During 1845, the Trekkers in the Winburg Republic in the northern Free State were at loggerheads with the Griqua in the south-western Free State over land and livestock. The British had signed a treaty with Adam Kok’s Griqua which the Trekkers refused to recognise. After a series of incidents the British crossed the Orange River with a small force which was met by a commando, again under Pretorius. After a short skirmish and the appearance of the 7th Dragoons, the Trekkers took flight, abandoning their laager in the process.

The final military encounter of the Trekkers during the period under discussion took place at the Battle of Boomplaats on 29th August 1848. Sir Harry Smith had peremptorily annexed the entire area between the Orange and the Vaal much to the chagrin of the Trekkers settled there. The result was the clash at Boomplaats in which the Trekkers were defeated by a combination of artillery, mounted infantry and frontal infantry attacks, and retreated to Winburg while being pursued by Smith.

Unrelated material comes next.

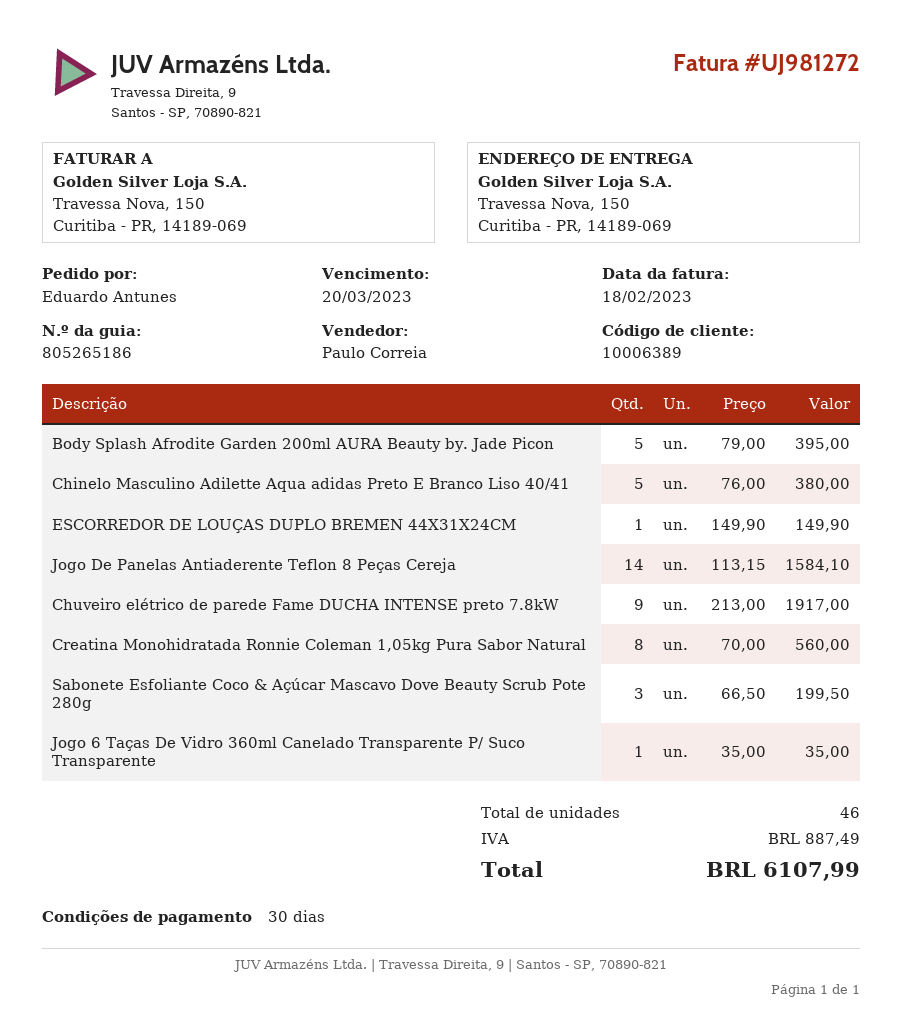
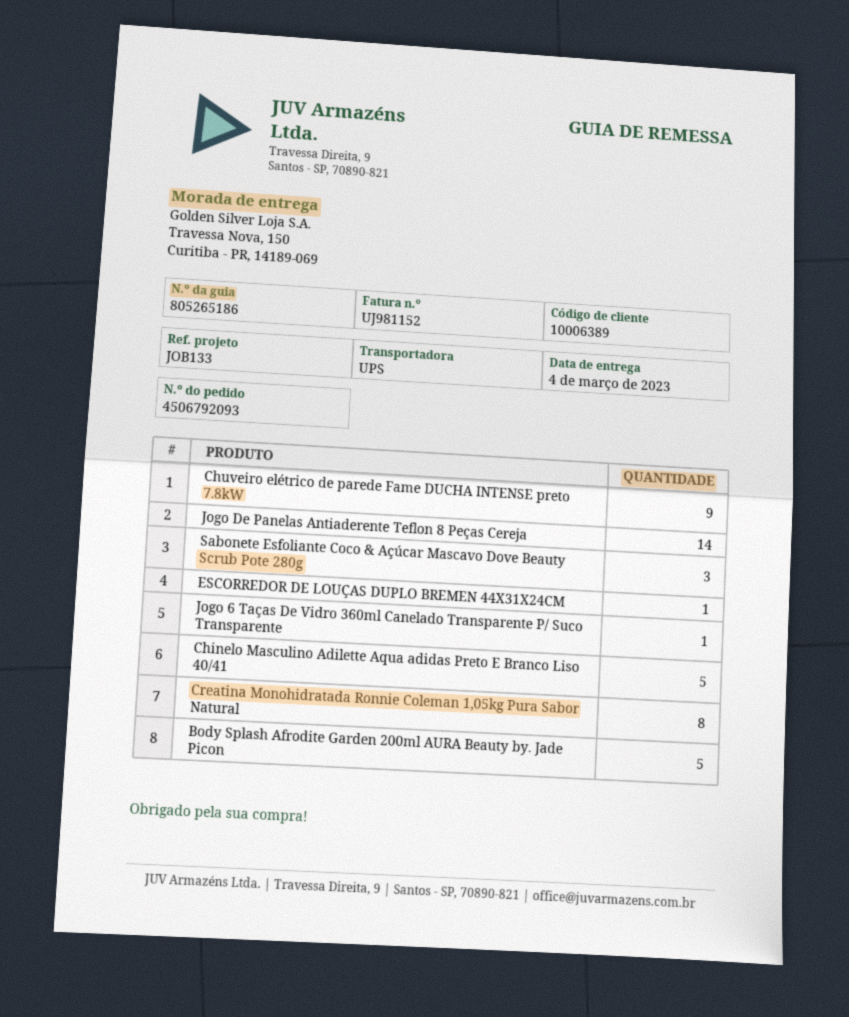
invoice number: UJ981272 -> UJ981152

The talk was wound up with a brief assessment of Trekker strategy and tactics and an outline of how these impacted on their military exploits against local tribes, who were increasingly better armed, and the British up to 1902.

Future meetings and field trips/ Toekomstige byeenkoms en uitstappe

The next meeting will be at 19h30 on Monday 13th January 2014 at the EP Veteran Car Club in Port Elizabeth. The curtain raiser will be British troops in Swaziland: 1963 by Ian Copley. The main lecture will be presented by Barry de Klerk on the topic How fast can she go? How far can she shoot? The meeting will be preceded by the screening at 18h30 of the next episode of the ‘World at War’ series which was not broadcast on television. This will be Episode F.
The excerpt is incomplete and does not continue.